___ DATA UNDER STUDY
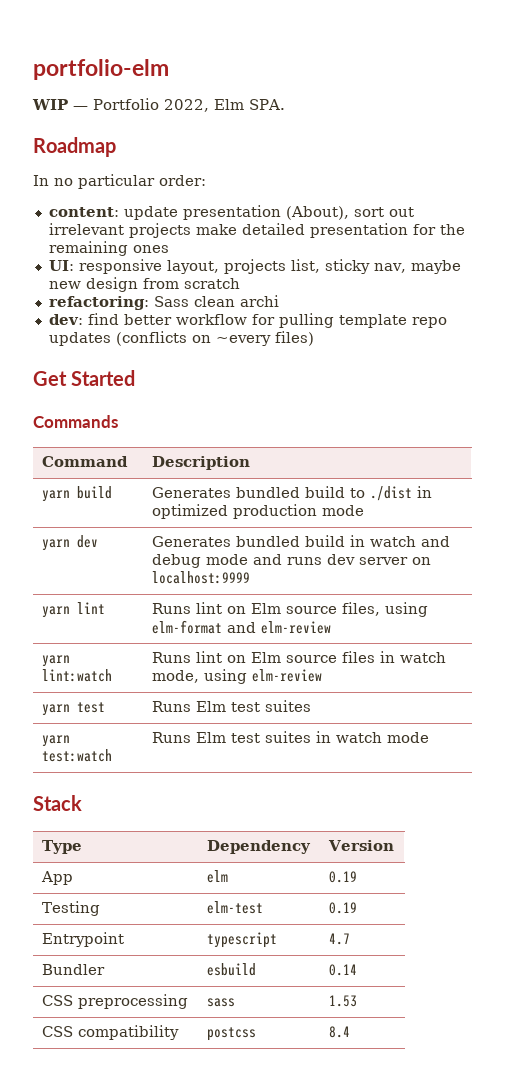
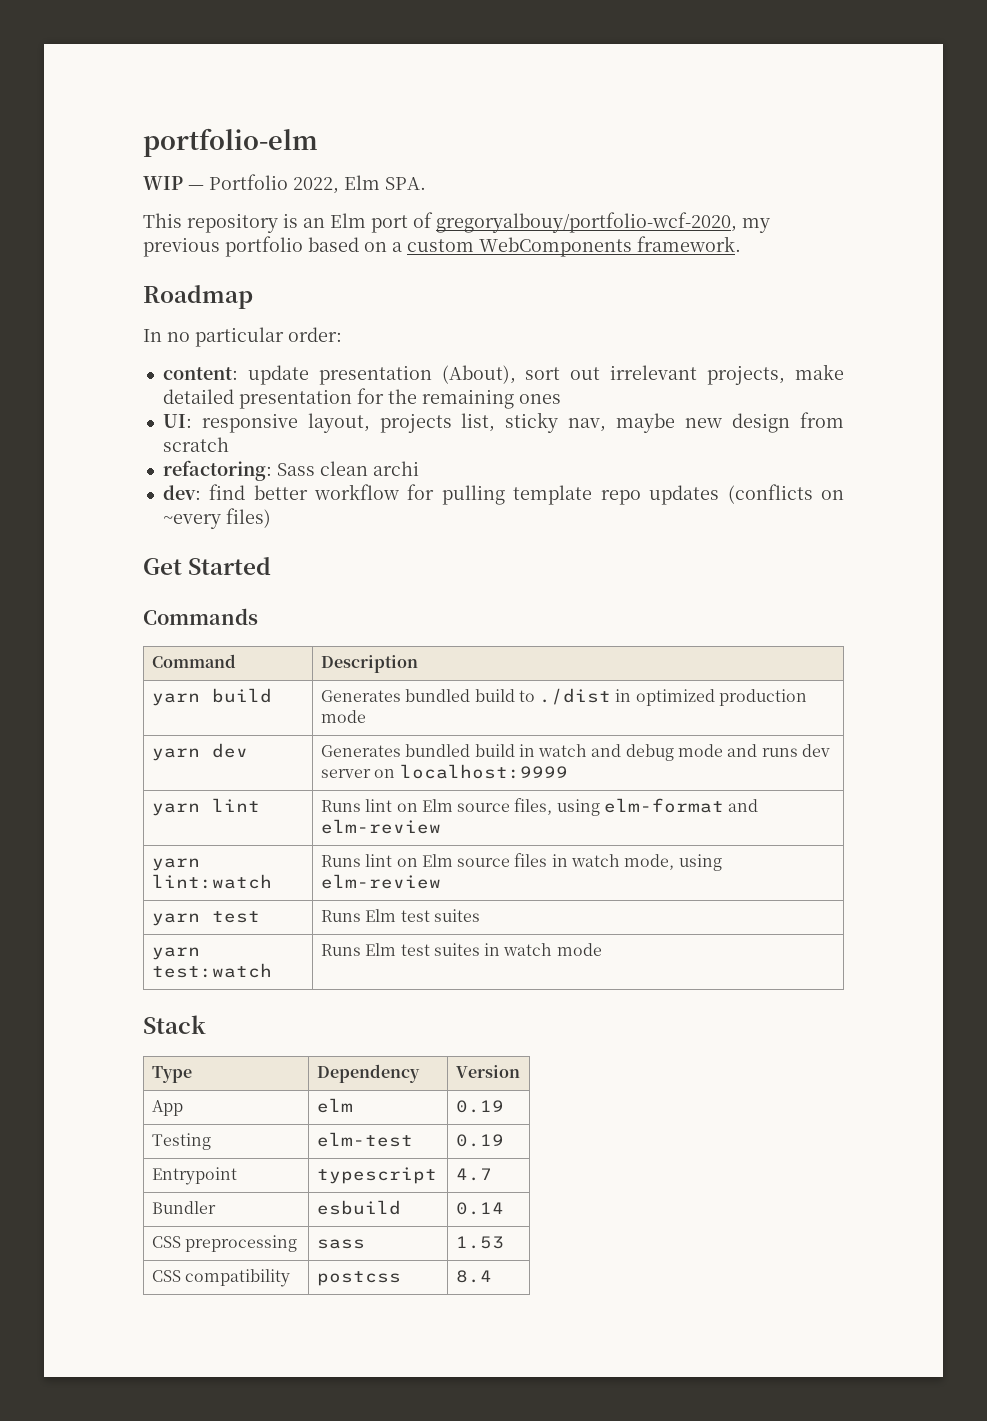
(285, 104) none -> [143,212,770,233] [143,236,741,257] // This repository is an Elm port of gregoryalbouy/portfolio-wcf-2020, my previous portfolio based on a custom WebComponents framework.
[128,223,191,238] projects -> [707,365,786,385] projects,

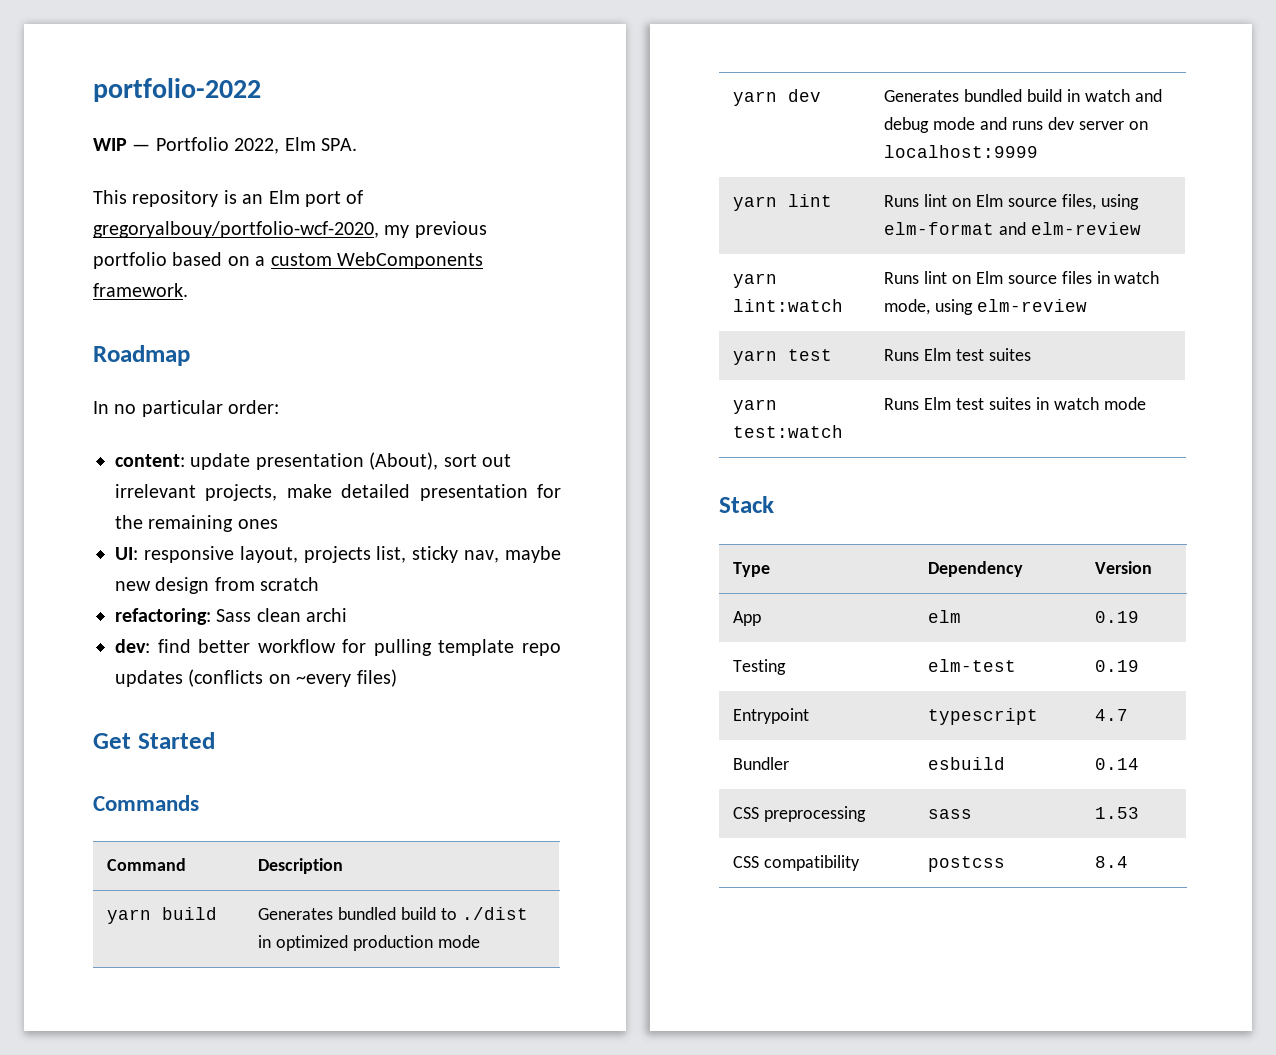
[143,128,318,157] portfolio-elm -> [93,78,261,102] portfolio-2022

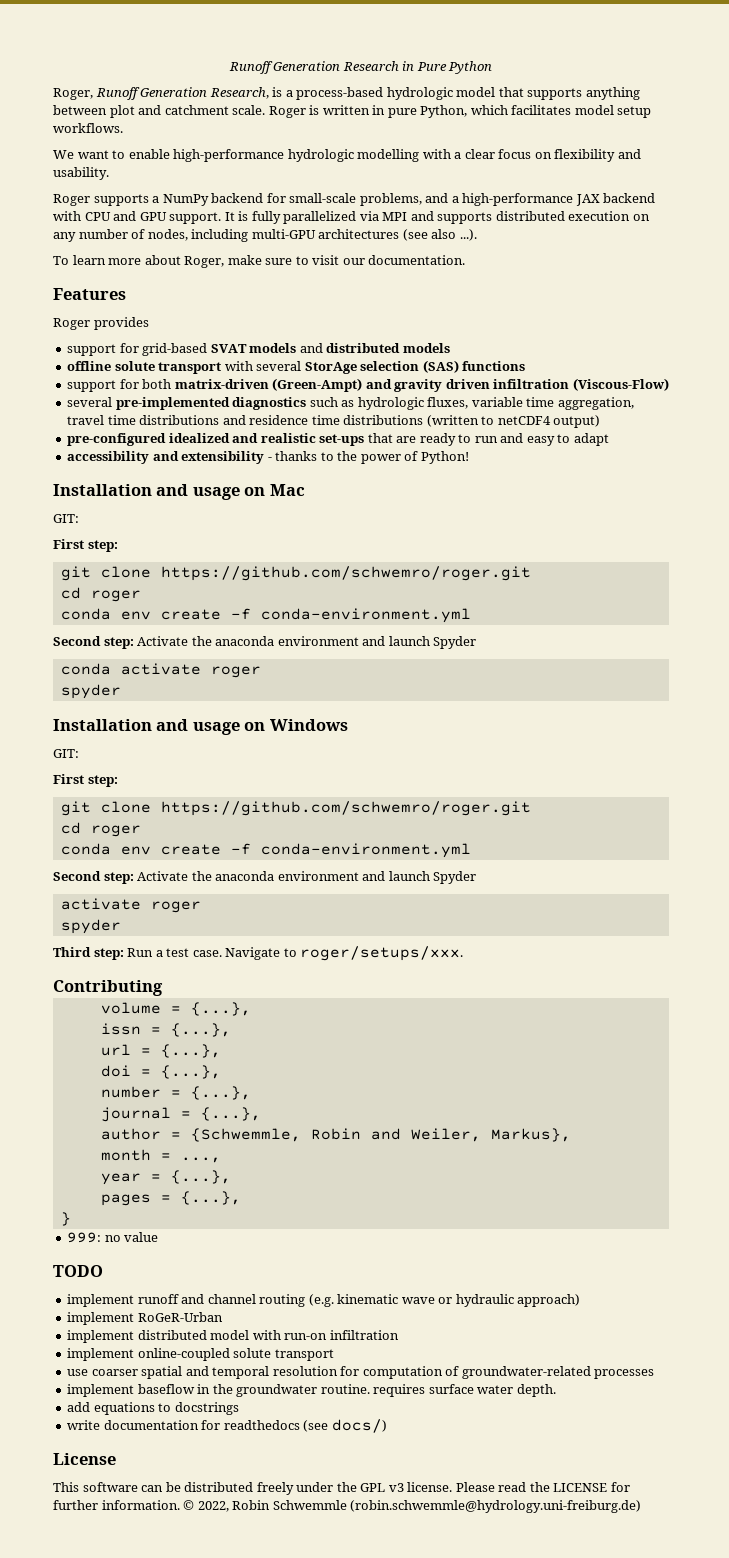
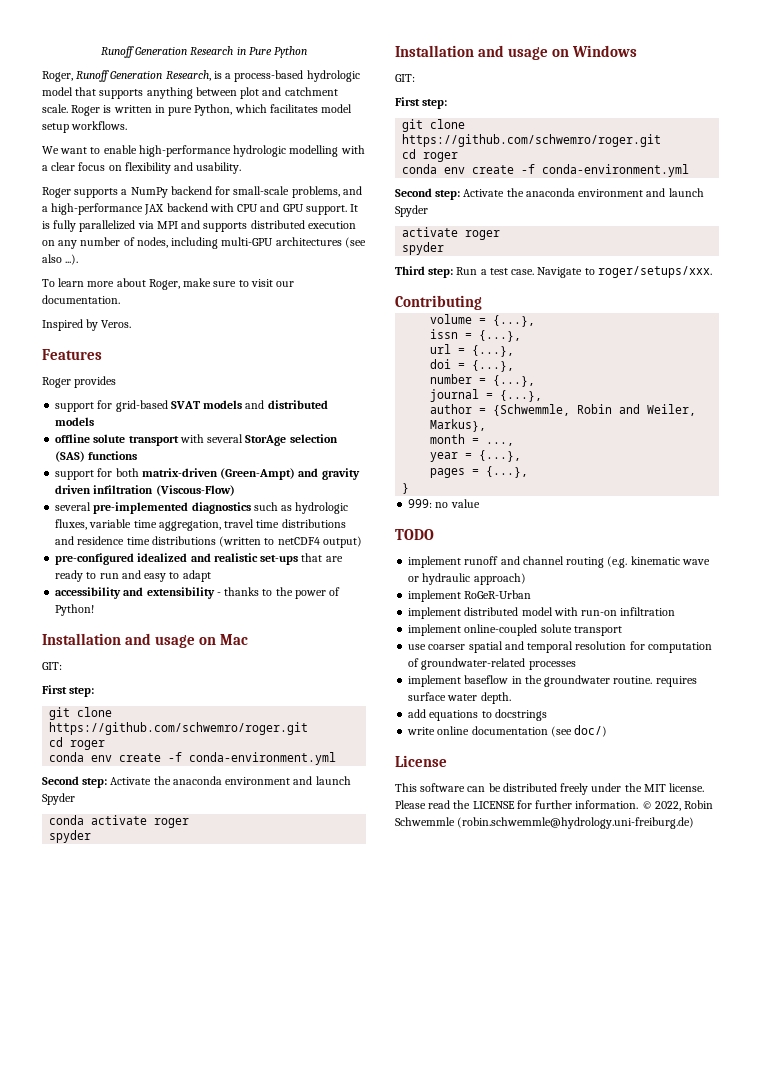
(466, 260) none -> [42,319,132,331] // Inspired by Veros.
[103,1419,387,1433] documentation for readthedocs (see docs/) -> [437,725,608,737] online documentation (see doc/)
[360,1483,404,1492] GPL v3 -> [643,784,666,792] MIT

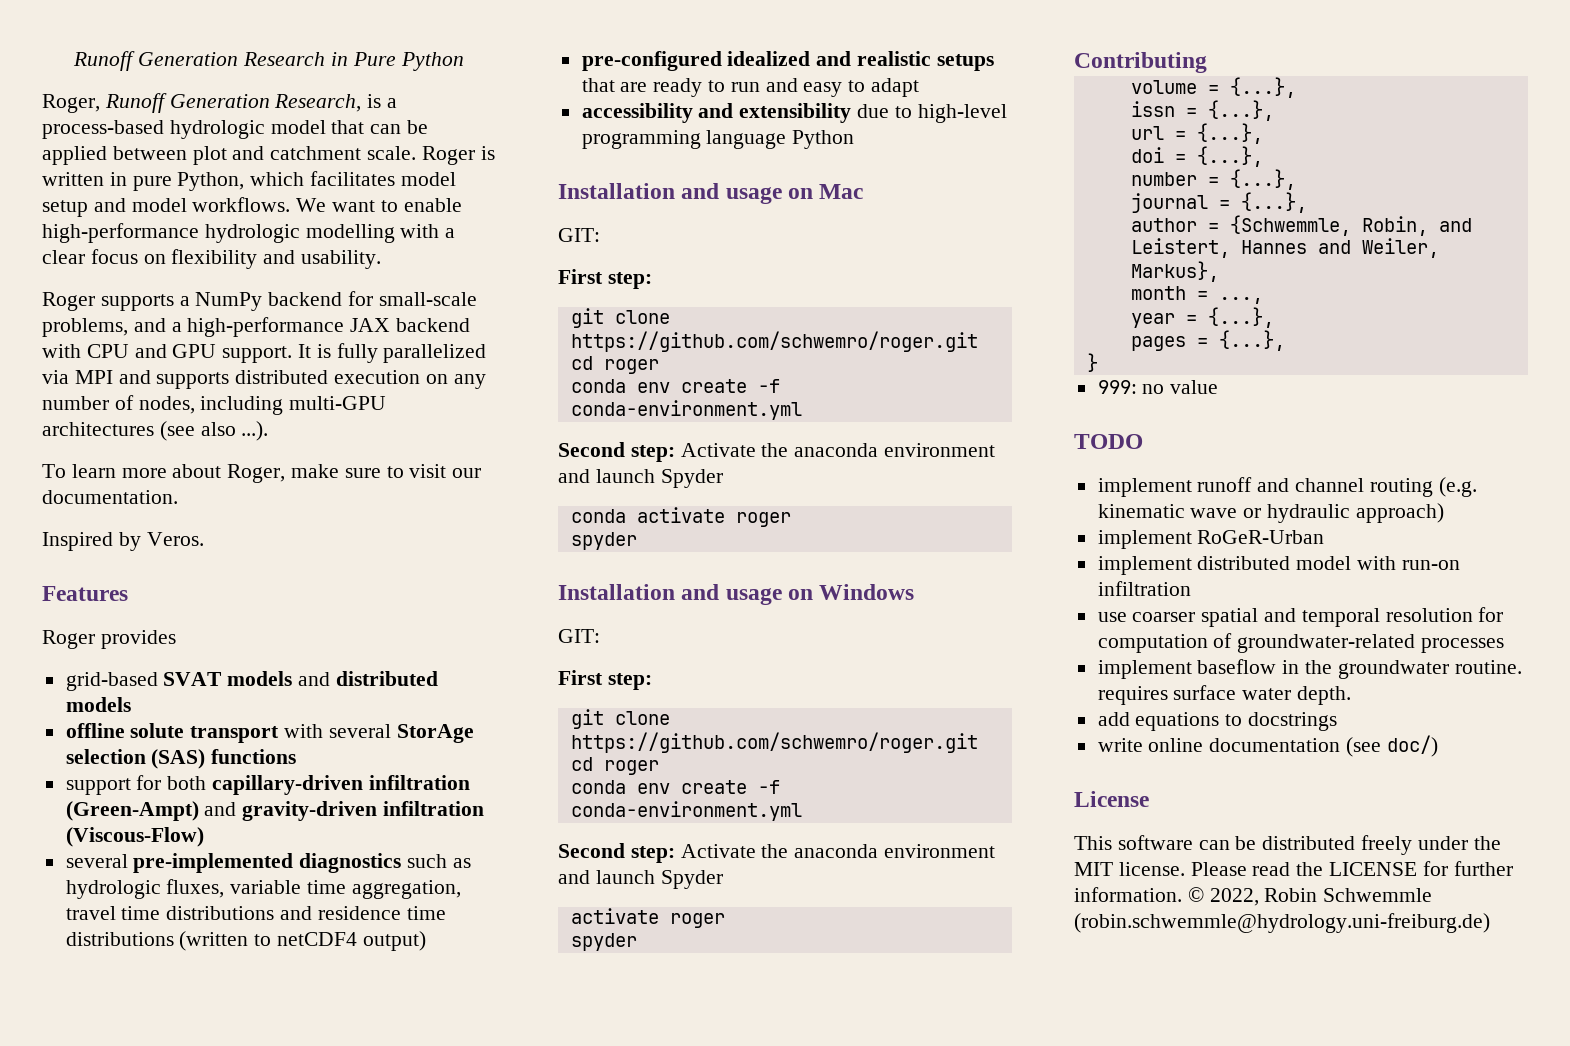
[99,87,193,99] supports anything -> [370,120,429,134] [42,146,107,165] can be applied
(69, 128) none -> [93,198,187,212] and model
(128, 125) // -> (291, 204) none
[55,400,113,412] support for -> (176, 639) none
[141,468,360,480] [55,485,92,494] matrix-driven (Green-Ampt) and gravity driven -> [212,775,470,795] [65,801,378,821] capillary-driven infiltration (Green-Ampt) and gravity-driven
[260,555,299,565] set-ups -> [936,54,994,71] setups
[216,587,341,599] [55,604,95,616] - thanks to the power of Python! -> [857,104,1007,123] [581,130,855,149] due to high-level programming language Python
[395,266,712,278] // Third step: Run a test case. Navigate to roger/setups/xxx. -> (637, 942) none
[577,404,613,414] Robin -> [1361,216,1472,236] [1130,238,1307,258] Robin, and Leistert, Hannes
[408,624,622,636] // implement online-coupled solute transport -> (1191, 588) none

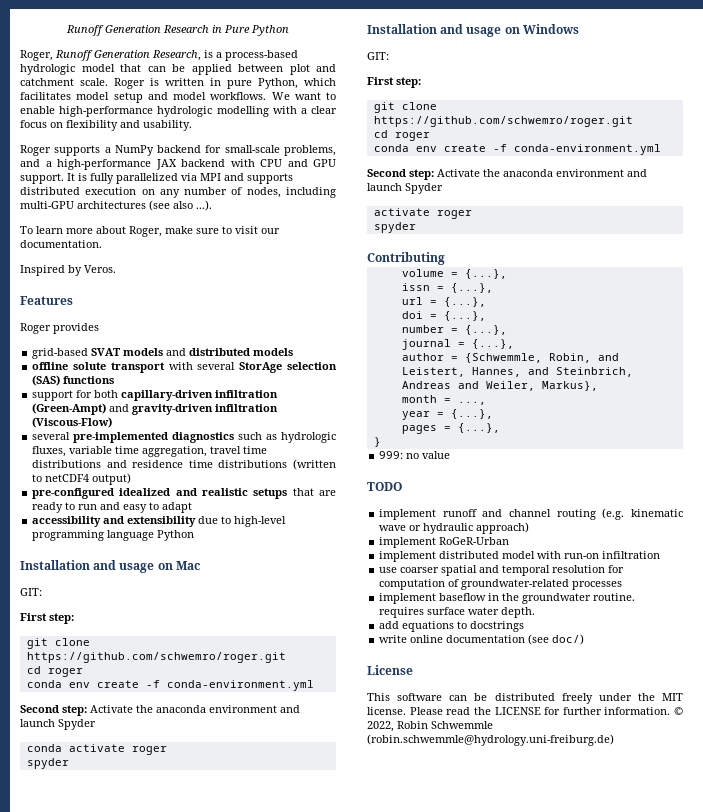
[1240,240,1307,254] Hannes -> [471,367,633,377] [401,381,451,389] Hannes, and Steinbrich, Andreas

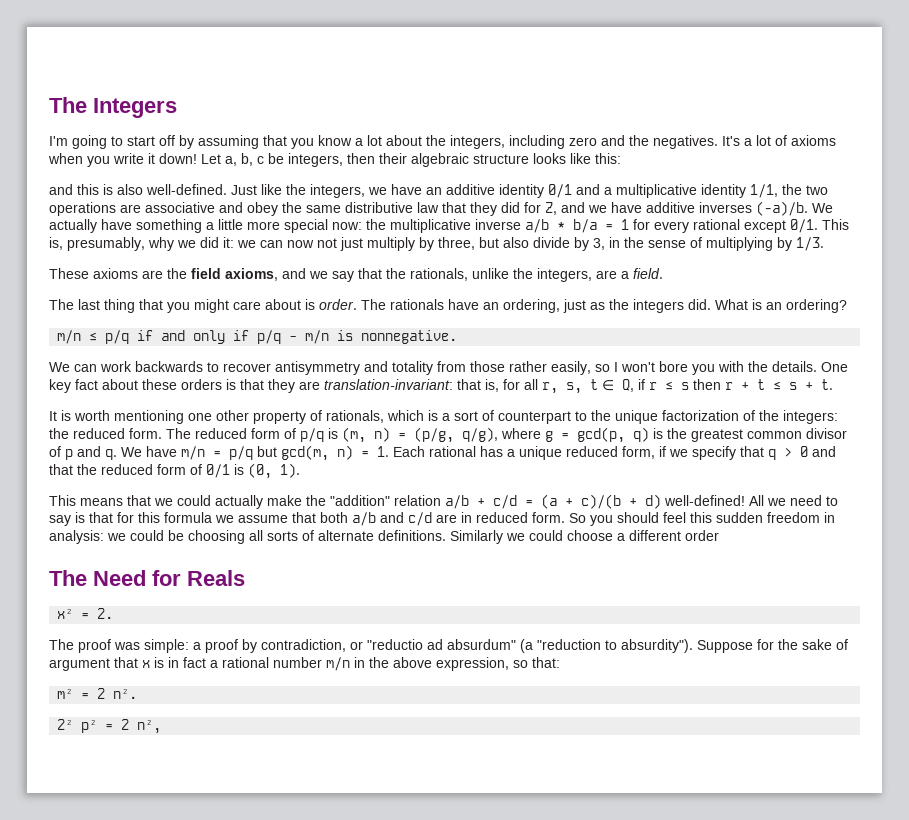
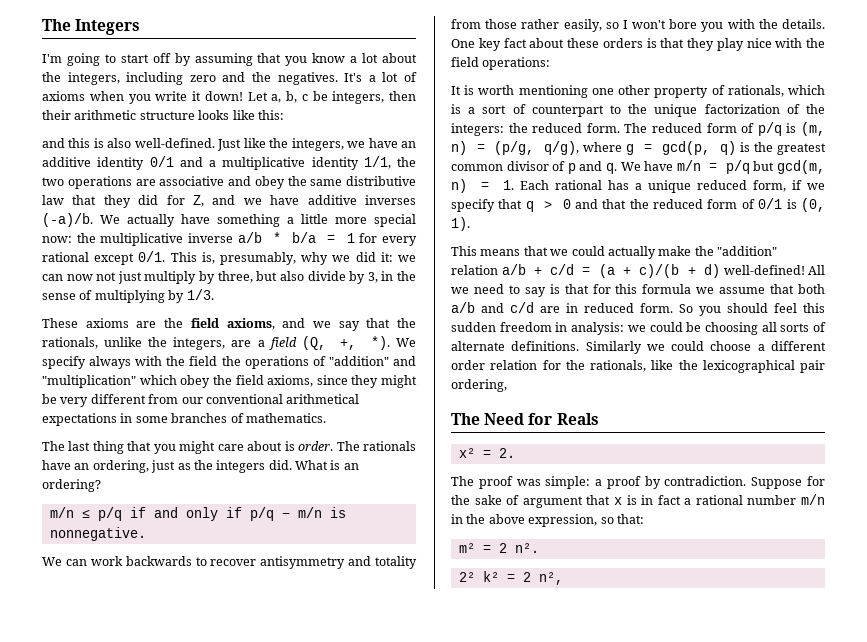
[411,153,469,167] algebraic -> [74,110,137,120] arithmetic
[633,268,663,279] field. -> [268,336,416,350] [42,356,416,369] [42,375,417,388] [42,394,360,407] [42,413,326,426] field (Q, +, *). We specify always with the field the operations of "addition" and "multiplication" which obey the field axioms, since they might be very different from our conventional arithmetical expectations in some branches of mathematics.
[299,379,833,394] are translation-invariant: that is, for all r, s, t ∈ Q, if r ≤ s then r + t ≤ s + t. -> [716,38,825,51] [451,57,551,70] play nice with the field operations:
(719, 535) none -> [490,360,825,373] [451,379,507,392] relation for the rationals, like the lexicographical pair ordering,
[261,639,693,653] contradiction, or "reductio ad absurdum" (a "reduction to absurdity"). -> [664,476,747,486] contradiction.
[81,720,98,733] p² -> [482,571,499,582] k²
______
*WHAT YOU HAVE TO DO*. Pick out all lines from the data above in which the word "Hannes" appears.

*RESPONSE BELOW*.
[577,404,613,414] Robin -> [1361,216,1472,236] [1130,238,1307,258] Robin, and Leistert, Hannes
[1240,240,1307,254] Hannes -> [471,367,633,377] [401,381,451,389] Hannes, and Steinbrich, Andreas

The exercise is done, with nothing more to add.